# SUPPLIED MATERIAL
______

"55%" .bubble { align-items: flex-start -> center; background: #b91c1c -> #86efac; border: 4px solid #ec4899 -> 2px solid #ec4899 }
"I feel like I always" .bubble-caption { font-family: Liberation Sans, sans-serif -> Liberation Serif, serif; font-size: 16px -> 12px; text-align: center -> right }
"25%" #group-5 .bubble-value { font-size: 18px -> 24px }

______

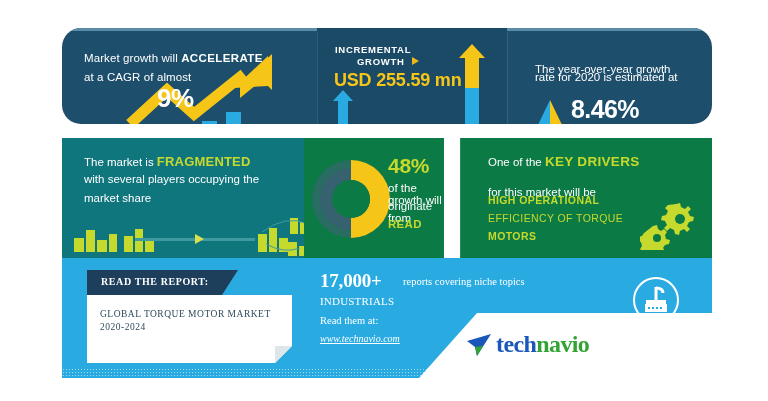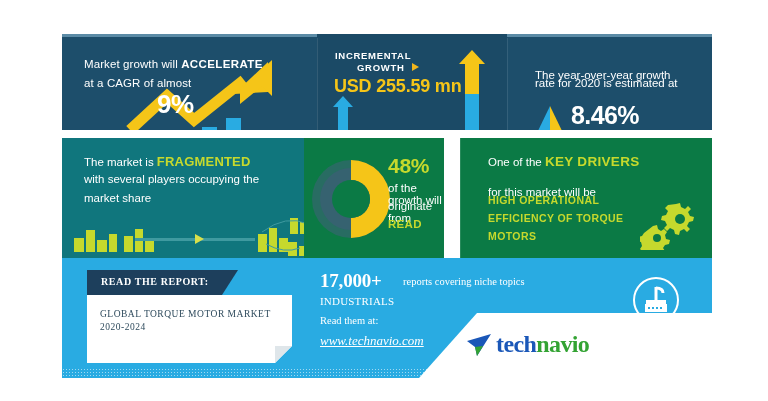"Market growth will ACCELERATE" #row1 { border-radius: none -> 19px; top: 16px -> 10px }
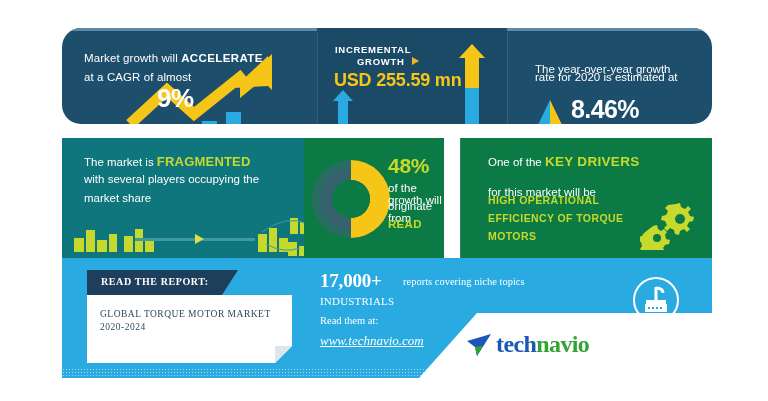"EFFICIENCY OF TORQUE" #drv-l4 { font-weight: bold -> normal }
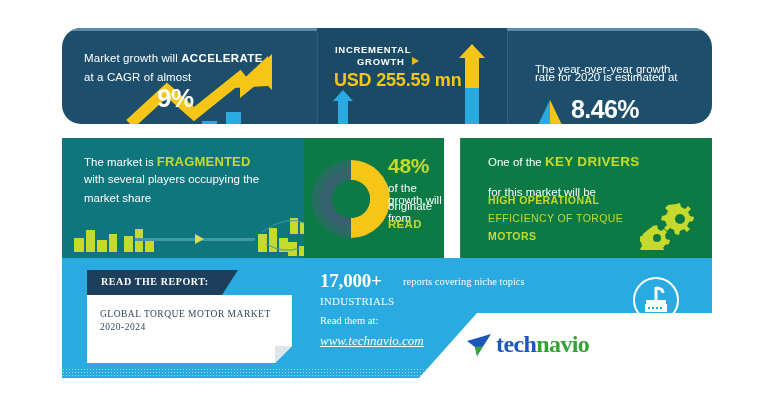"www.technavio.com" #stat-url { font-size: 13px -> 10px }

______

# ACTIVITY
Write back word for word every line in the entries above from the one with "border-radius: none ->" to the one with "font-size: 13px ->", ends included, and none of the pictures.

# TASK OUTPUT
"Market growth will ACCELERATE" #row1 { border-radius: none -> 19px; top: 16px -> 10px }
"EFFICIENCY OF TORQUE" #drv-l4 { font-weight: bold -> normal }
"www.technavio.com" #stat-url { font-size: 13px -> 10px }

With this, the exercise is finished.